The Goldfish Signal
Maya's palms were sweating. Like, actually dripping. She wiped them on her denim shorts for the third time, staring at Leo's front door. The house party was already vibrating through the wood — muffled laughter, bass from some playlist, the distinct sound of teenagers trying too hard.
"You good?" Jax asked, popping a piece of gum. "You look like you're about to puke."
"I'm fine," Maya lied. Her voice cracked. Lowkey embarrassing.
She wasn't fine. She'd been crushing on Leo since sixth period English started, and tonight she was finally gonna shoot her shot. Her rizz was nonexistent, but the heart wants what the heart wants, right?
Inside, the party was exactly what she expected. Red solo cups. People shouting over each other. Someone had spilled something on the carpet. Maya spotted Leo immediately, though — standing by the TV, disconnecting and reconnecting some cable while his friends watched.

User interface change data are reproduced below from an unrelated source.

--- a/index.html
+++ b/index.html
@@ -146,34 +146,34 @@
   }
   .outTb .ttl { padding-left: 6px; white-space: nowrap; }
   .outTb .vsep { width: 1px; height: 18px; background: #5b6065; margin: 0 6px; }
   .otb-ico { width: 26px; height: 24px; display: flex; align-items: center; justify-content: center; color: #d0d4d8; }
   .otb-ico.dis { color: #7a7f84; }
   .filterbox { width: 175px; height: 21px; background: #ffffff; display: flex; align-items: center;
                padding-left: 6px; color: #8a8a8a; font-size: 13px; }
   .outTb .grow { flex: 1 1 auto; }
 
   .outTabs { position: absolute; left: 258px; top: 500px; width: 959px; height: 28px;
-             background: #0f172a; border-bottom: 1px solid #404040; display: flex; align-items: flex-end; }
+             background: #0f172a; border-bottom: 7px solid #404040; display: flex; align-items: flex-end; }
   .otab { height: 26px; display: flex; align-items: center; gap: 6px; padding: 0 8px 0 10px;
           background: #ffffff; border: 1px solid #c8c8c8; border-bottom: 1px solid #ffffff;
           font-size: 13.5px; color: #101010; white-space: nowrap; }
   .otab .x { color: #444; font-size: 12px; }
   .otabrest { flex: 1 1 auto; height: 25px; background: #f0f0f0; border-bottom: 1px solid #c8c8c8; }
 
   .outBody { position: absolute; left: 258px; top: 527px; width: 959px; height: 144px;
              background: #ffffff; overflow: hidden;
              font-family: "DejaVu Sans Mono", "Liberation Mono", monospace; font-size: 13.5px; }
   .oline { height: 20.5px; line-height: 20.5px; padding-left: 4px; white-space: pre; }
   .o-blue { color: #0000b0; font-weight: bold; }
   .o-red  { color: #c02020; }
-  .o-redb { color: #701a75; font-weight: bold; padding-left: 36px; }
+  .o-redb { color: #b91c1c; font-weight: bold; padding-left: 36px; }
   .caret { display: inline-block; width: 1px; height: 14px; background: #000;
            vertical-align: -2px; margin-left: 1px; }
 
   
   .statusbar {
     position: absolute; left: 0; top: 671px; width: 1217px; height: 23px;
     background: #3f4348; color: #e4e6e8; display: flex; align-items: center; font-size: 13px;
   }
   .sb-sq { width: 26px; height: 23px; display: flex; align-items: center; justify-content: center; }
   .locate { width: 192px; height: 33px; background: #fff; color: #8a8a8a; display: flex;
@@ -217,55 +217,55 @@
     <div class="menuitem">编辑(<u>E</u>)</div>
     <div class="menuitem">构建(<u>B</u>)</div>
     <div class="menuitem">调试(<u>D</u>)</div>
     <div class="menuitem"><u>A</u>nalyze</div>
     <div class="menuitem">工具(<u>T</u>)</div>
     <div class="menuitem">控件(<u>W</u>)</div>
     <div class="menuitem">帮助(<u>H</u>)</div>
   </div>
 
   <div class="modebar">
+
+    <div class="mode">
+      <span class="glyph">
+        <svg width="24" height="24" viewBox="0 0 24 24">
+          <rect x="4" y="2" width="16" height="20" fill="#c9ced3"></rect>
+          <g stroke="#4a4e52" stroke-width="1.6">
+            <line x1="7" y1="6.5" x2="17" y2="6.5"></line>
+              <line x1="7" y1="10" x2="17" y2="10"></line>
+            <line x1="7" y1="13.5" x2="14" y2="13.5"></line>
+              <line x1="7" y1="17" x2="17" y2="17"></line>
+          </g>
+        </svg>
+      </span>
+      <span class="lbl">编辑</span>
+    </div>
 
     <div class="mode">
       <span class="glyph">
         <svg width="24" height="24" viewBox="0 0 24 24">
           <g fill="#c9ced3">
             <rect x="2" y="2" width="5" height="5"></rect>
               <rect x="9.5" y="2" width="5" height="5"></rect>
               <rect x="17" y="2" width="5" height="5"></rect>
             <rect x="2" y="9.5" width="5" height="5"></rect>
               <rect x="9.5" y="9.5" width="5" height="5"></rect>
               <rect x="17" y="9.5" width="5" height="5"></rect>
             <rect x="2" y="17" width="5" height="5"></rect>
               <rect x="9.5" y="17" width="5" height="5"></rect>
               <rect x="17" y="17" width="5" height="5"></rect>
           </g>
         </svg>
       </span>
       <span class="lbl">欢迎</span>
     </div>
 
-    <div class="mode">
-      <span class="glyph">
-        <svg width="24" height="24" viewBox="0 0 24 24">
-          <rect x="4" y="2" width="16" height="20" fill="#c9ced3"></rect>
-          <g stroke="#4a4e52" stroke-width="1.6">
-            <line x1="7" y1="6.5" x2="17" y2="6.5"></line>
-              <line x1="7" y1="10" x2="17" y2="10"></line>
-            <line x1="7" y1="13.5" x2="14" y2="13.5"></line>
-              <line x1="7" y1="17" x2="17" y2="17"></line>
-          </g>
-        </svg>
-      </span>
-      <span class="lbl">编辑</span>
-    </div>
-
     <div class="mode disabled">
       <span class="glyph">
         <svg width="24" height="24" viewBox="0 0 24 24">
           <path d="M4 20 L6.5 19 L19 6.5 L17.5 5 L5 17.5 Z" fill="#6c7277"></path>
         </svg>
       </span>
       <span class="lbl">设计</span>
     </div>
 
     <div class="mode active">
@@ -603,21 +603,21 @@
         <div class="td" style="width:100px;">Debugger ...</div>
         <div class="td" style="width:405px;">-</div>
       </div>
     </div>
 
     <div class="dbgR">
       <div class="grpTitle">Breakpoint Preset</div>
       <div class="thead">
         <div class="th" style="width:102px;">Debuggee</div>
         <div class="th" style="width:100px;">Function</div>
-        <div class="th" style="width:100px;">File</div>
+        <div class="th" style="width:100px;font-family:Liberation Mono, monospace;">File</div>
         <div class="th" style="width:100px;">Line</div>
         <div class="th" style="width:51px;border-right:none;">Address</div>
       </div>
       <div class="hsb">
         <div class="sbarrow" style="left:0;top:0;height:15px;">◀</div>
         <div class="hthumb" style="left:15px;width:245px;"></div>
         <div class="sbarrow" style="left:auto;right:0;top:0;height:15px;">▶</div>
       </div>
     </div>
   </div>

"Bro, it's not working," one of them complained.
"The cable's janked," Leo said, frowning. "Someone stepped on it."
Maya's phone buzzed in her pocket. Her mom. Again. She'd forgotten to text that she'd arrived. Whatever.
She drifted toward the kitchen to get water, and that's when she saw it: a goldfish bowl on the counter, the lone fish swimming in slow, lonely circles.
"That's Gary," someone said behind her.
Maya jumped. It was Leo.
"Gary?" she asked, and her voice actually shook.
"Yeah. My sister won him at a carnival last year. None of us wanted him, so he's kind of... there. Looking at us. Judging."
Maya laughed, and it sounded weirdly genuine. "He's got main character energy."
"Right?" Leo smiled, and Maya's stomach did that annoying flip thing. "Hey, do you know anything about cables? The HDMI's being weird."
"Not really. My dad's the tech guy in our house. I just press random buttons until stuff works."
"Same honestly."
And then they were talking. Really talking. About nothing, about everything — about how they both hated group projects, about his cat who only liked him at 3 AM, about how she once accidentally called her teacher 'mom' in front of everyone. Time folded in on itself, weird and liquid, like the goldfish swimming through nothing.
Later, when the kitchen got too crowded, they found themselves sitting on the back patio. The air was finally cool. Maya's palms had stopped sweating ages ago.
"So," Leo said, looking at her sideways. "You having fun?"
Maya looked at him — really looked. The porch light made his hair look gold, like the fish, like something that could slip through her fingers if she squeezed too tight.
"Actually," she said, "yeah."
"Cool," he said. And then, after the longest silence: "Want to hang out tomorrow? Just us?"
Maya smiled so hard her face hurt. "Bet."
Inside, Gary the goldfish swam another slow circle, completely unimpressed by absolutely everything.